[Records to use]
# # #
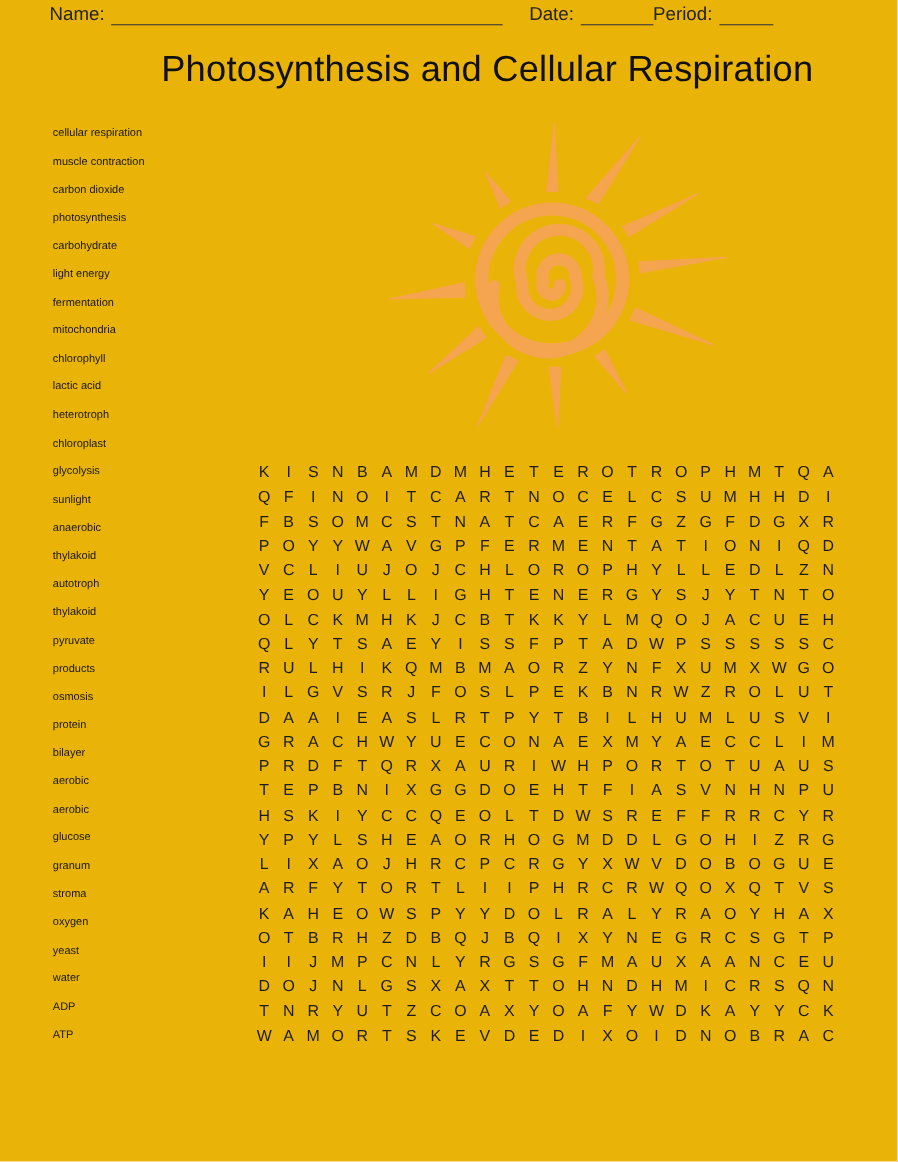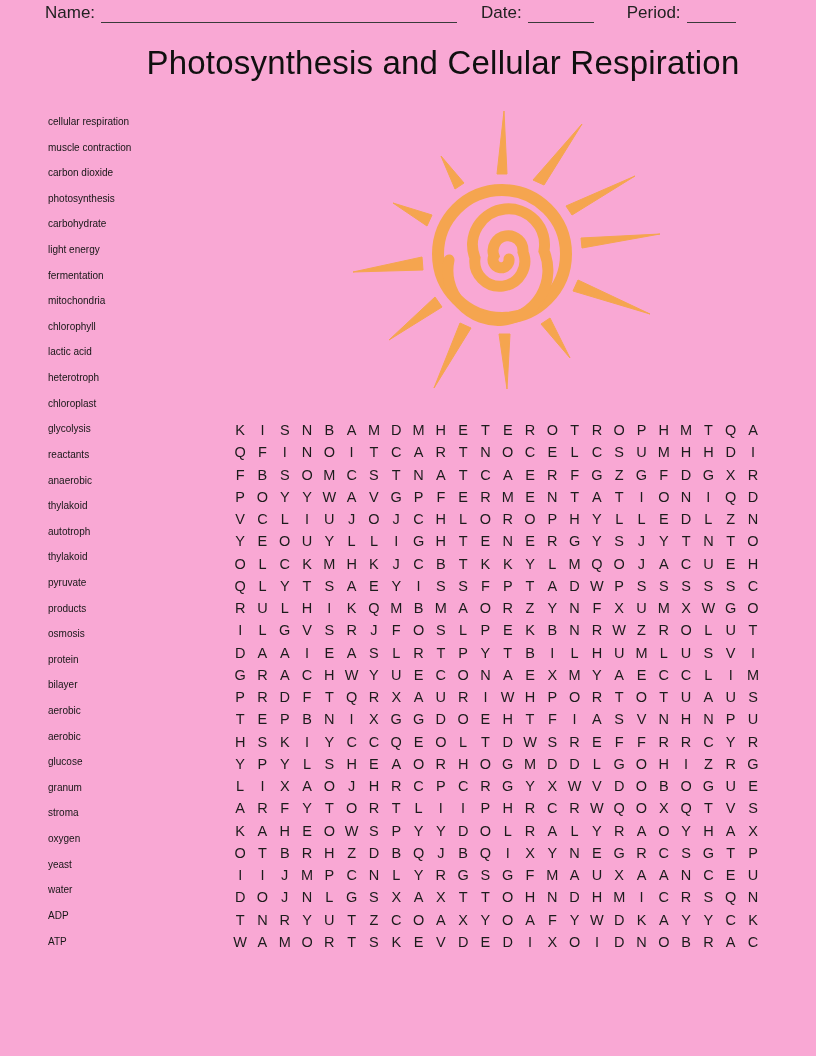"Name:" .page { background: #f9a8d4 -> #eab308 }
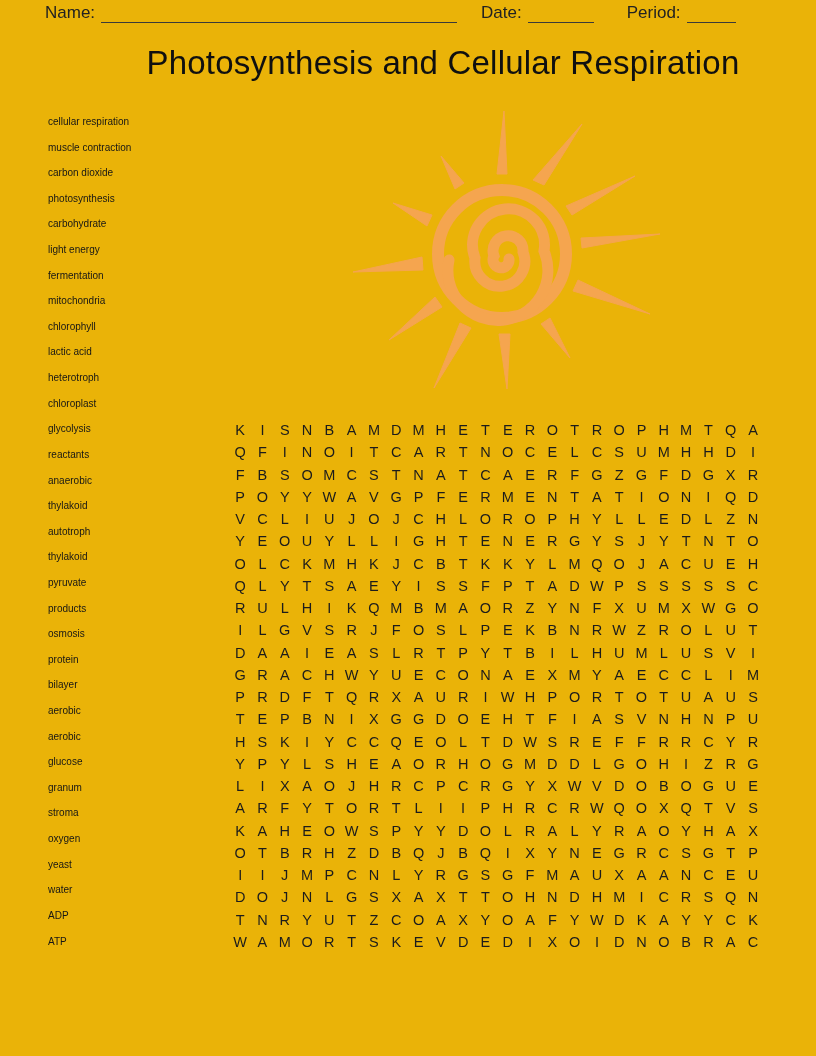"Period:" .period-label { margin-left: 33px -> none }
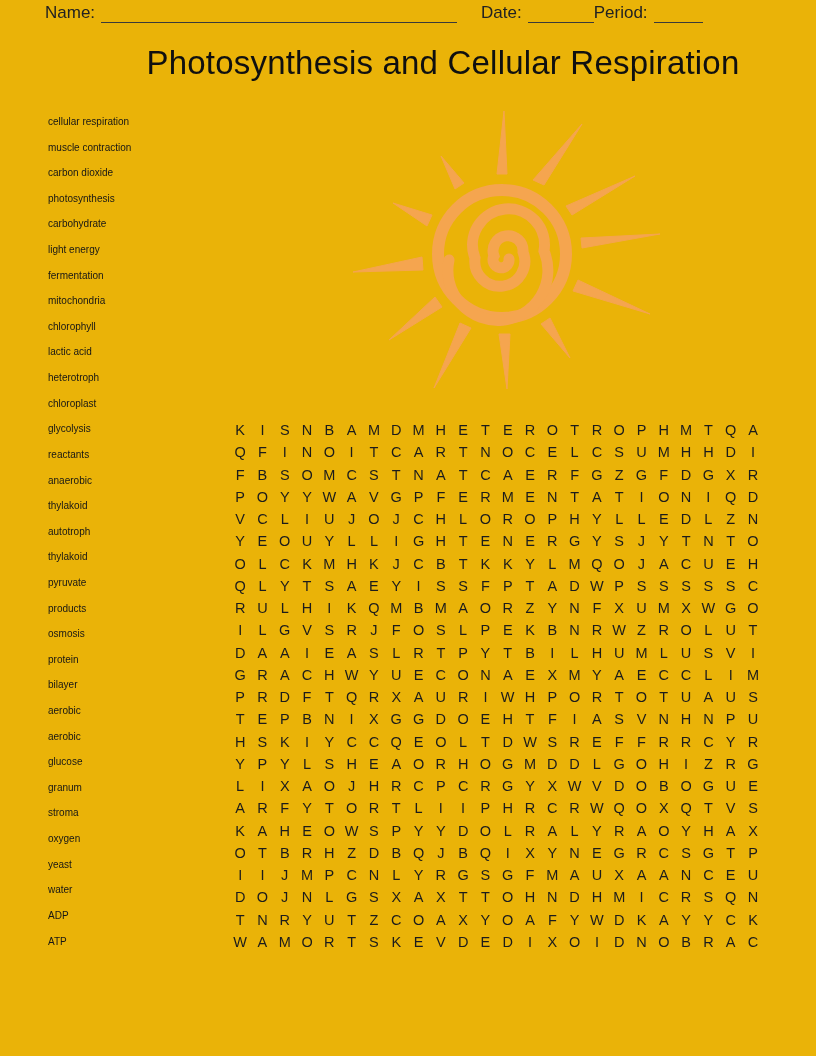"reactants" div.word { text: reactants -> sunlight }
# # #
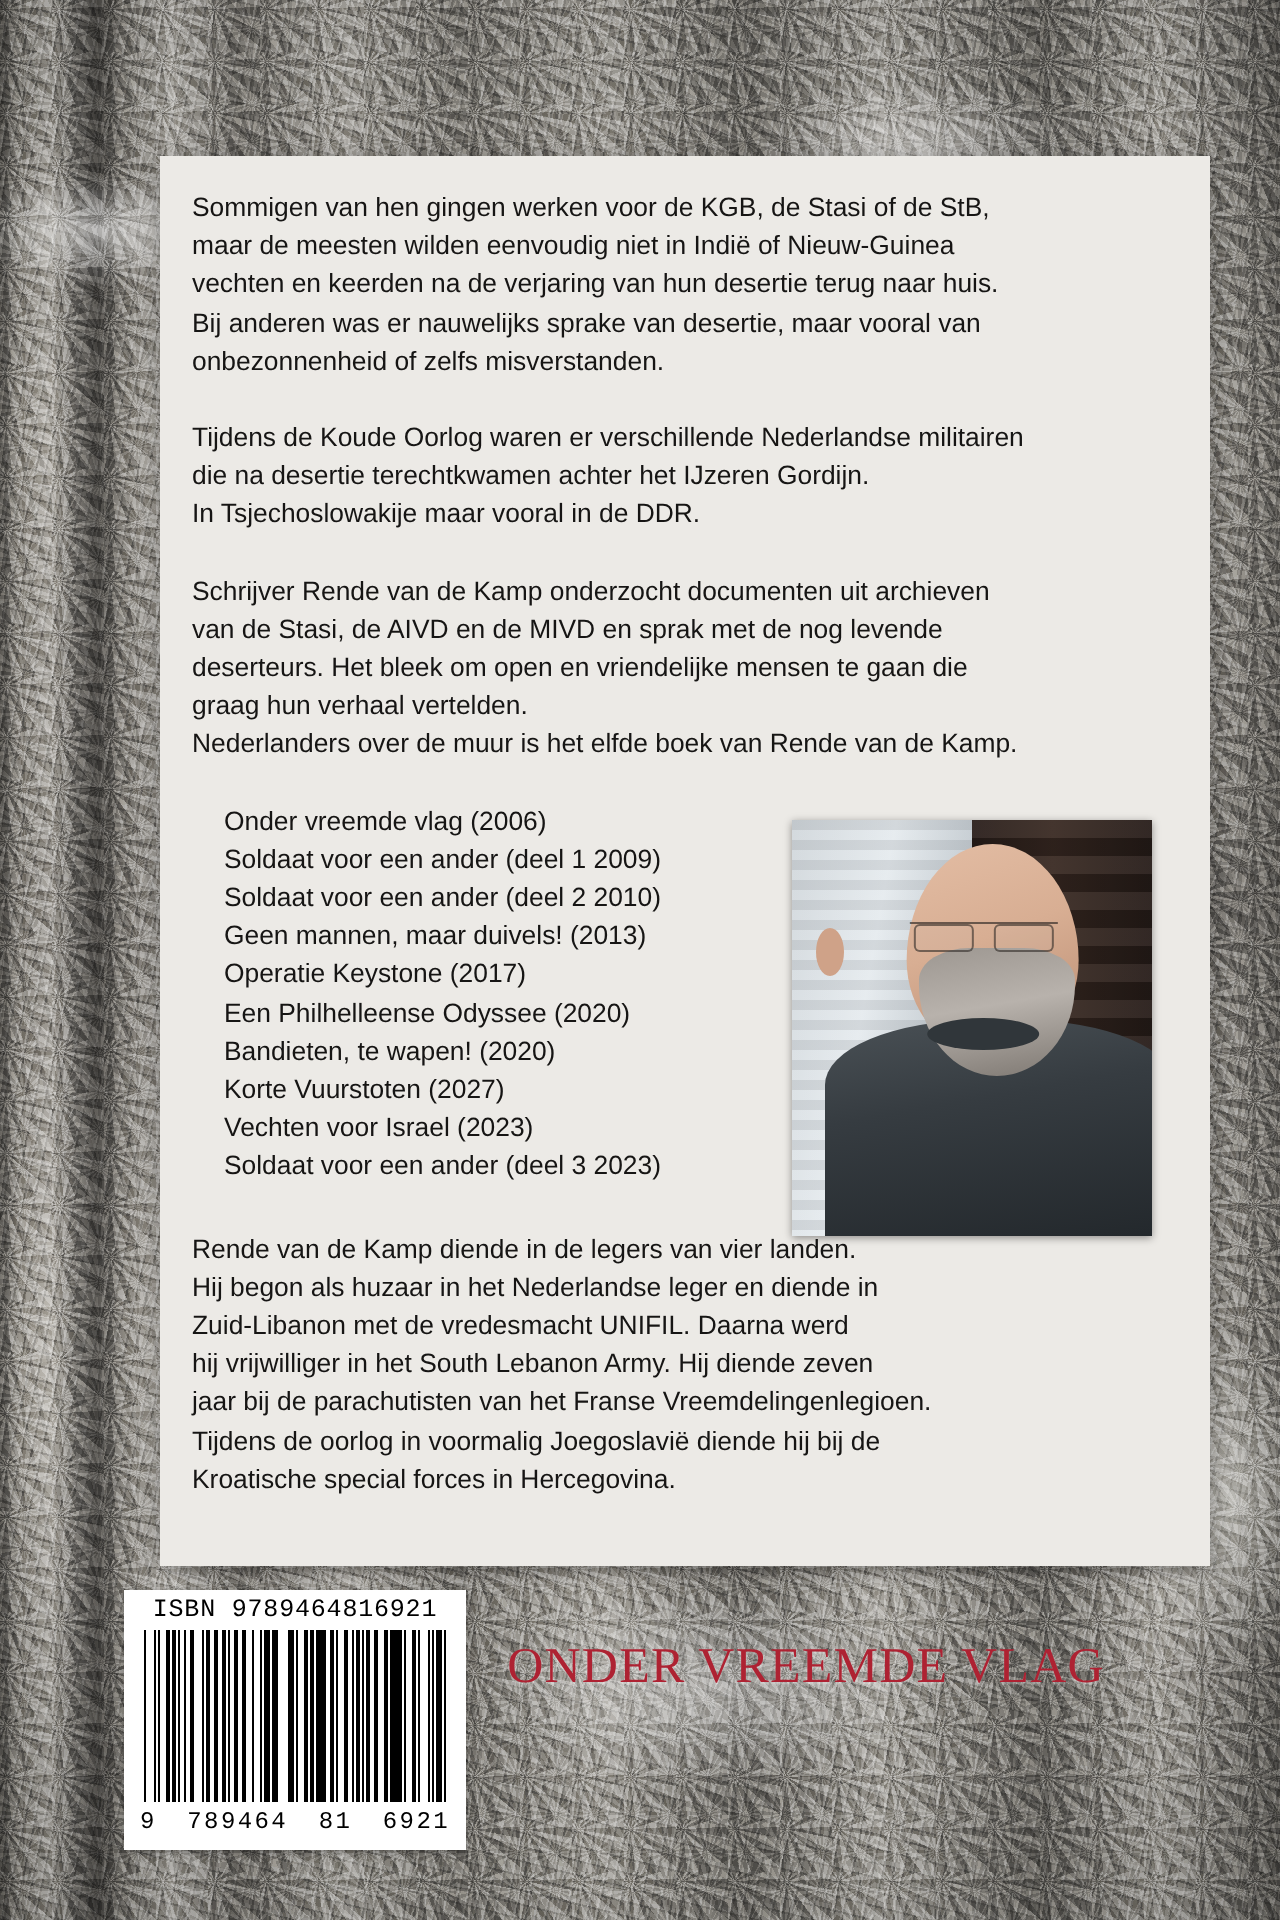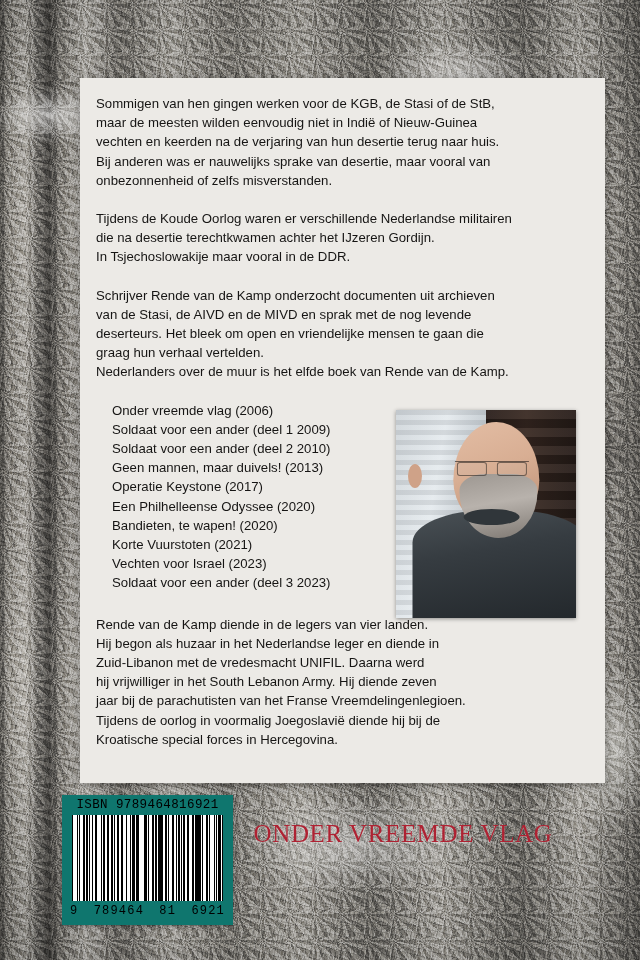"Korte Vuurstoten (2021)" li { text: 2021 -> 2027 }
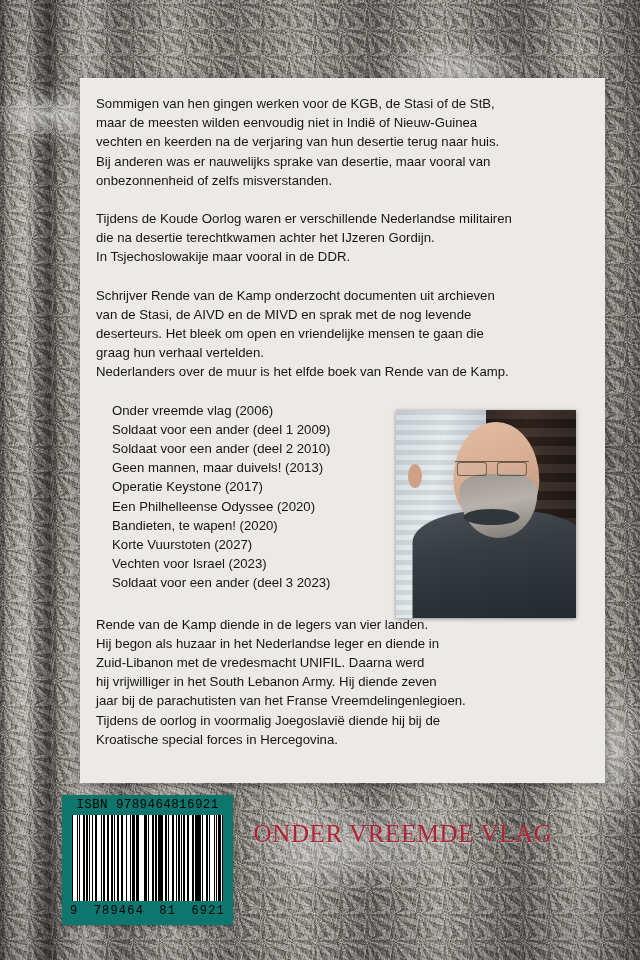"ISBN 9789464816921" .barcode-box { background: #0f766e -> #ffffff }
# # #
[What to produce] Look above for the line containing "background: #f9a8d4 ->" and the line containing "text: reactants ->", then reproduce both and everything between them exactly, pictures omitted.

[Answer section]
"Name:" .page { background: #f9a8d4 -> #eab308 }
"Period:" .period-label { margin-left: 33px -> none }
"reactants" div.word { text: reactants -> sunlight }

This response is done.